_EXERCISE BRIEF:_ Once you reach the line containing "- Wellnesslandschaft mit exklusiven Spa", reproduce it and every later line exactly, through the end of the data.

[Opening SOURCE MATERIAL section]

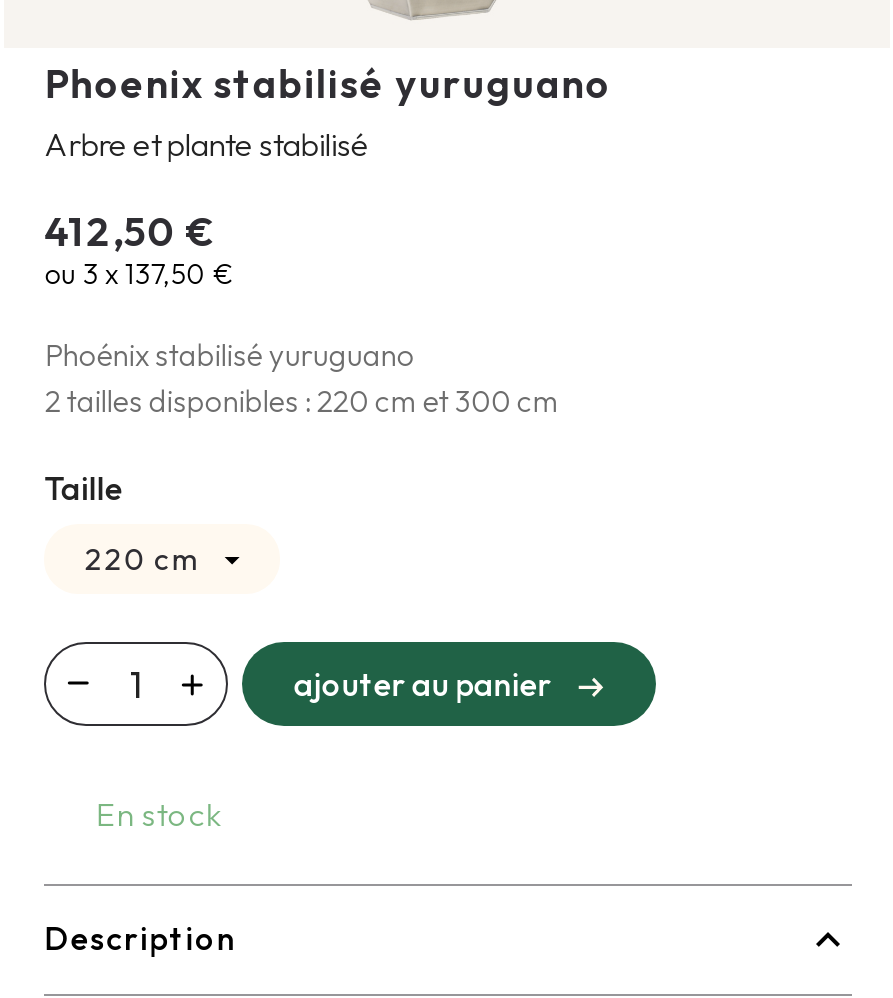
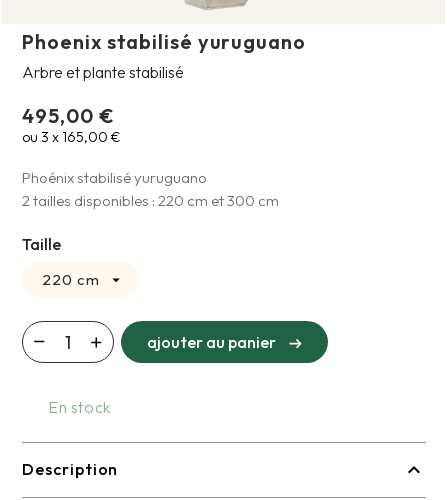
- 412,50 €
+ 495,00 €

- ou 3 x 137,50 €
+ ou 3 x 165,00 €
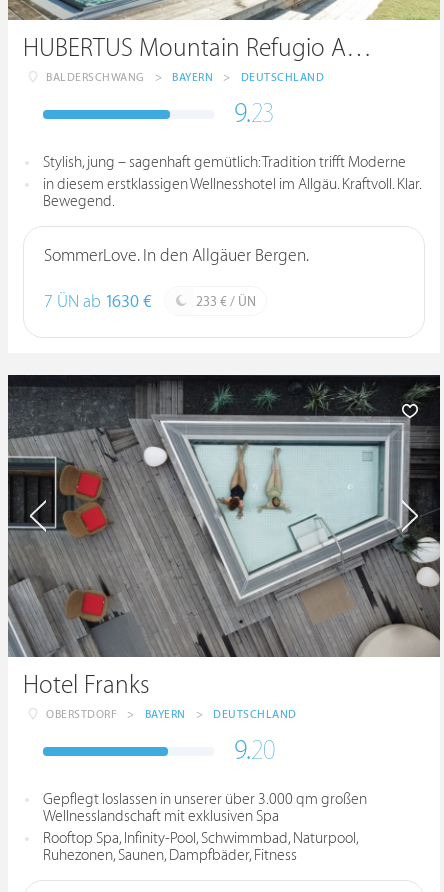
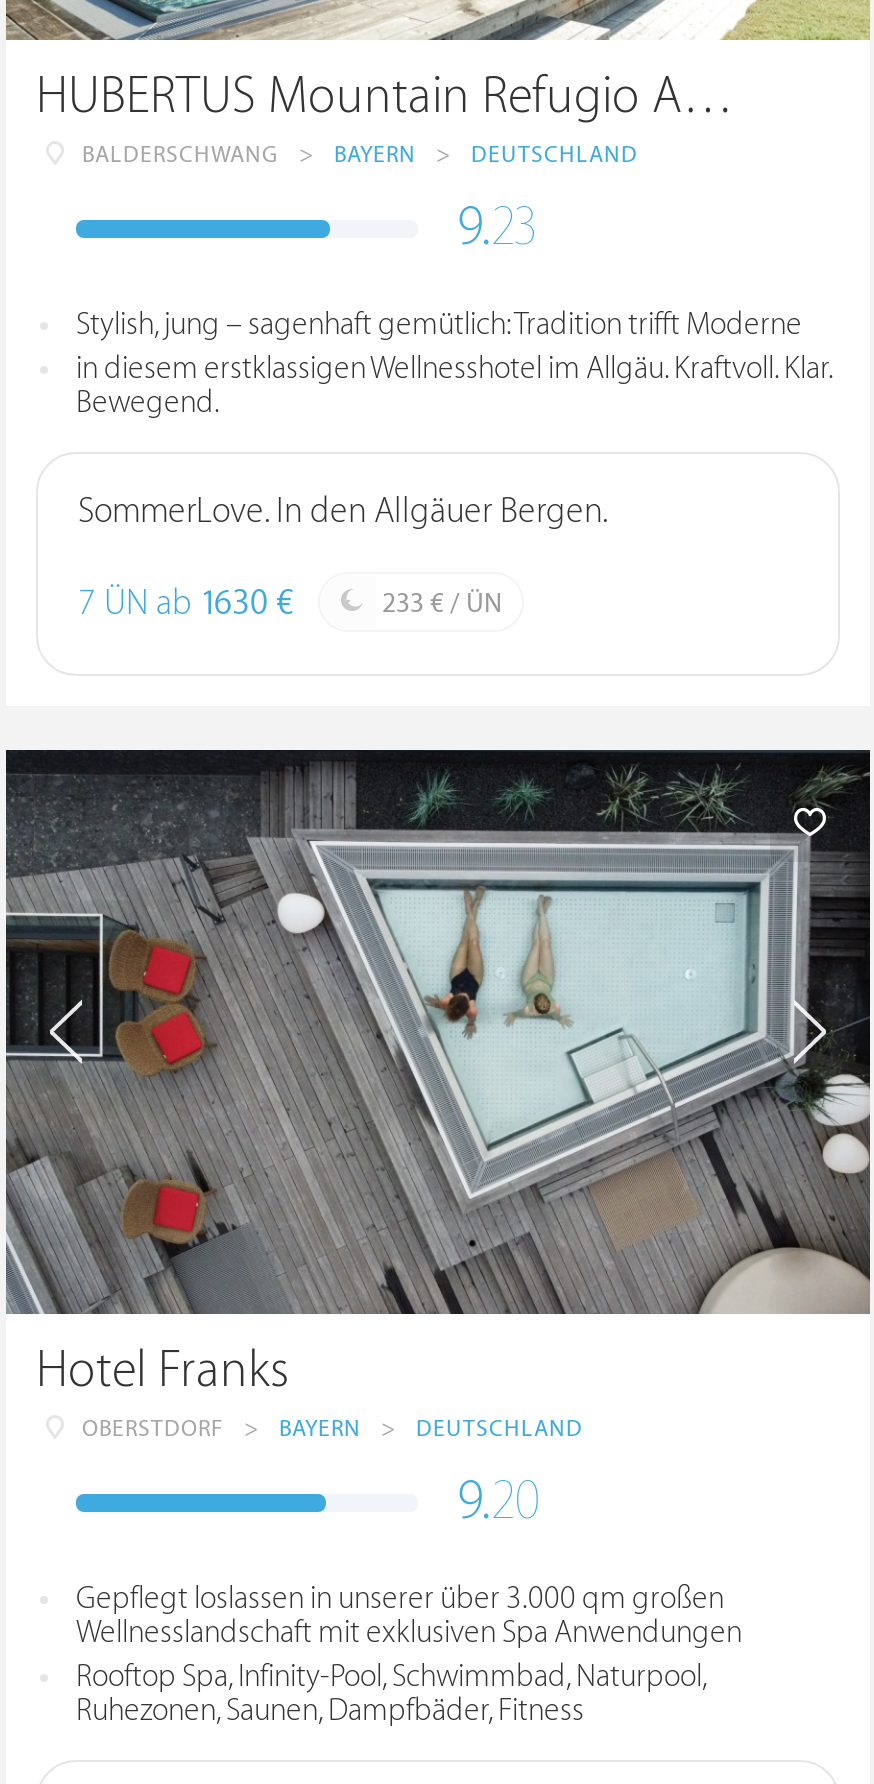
- Wellnesslandschaft mit exklusiven Spa
+ Wellnesslandschaft mit exklusiven Spa Anwendungen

[Closing SOURCE MATERIAL section]

_PROBLEM SOLUTION:_
- Wellnesslandschaft mit exklusiven Spa
+ Wellnesslandschaft mit exklusiven Spa Anwendungen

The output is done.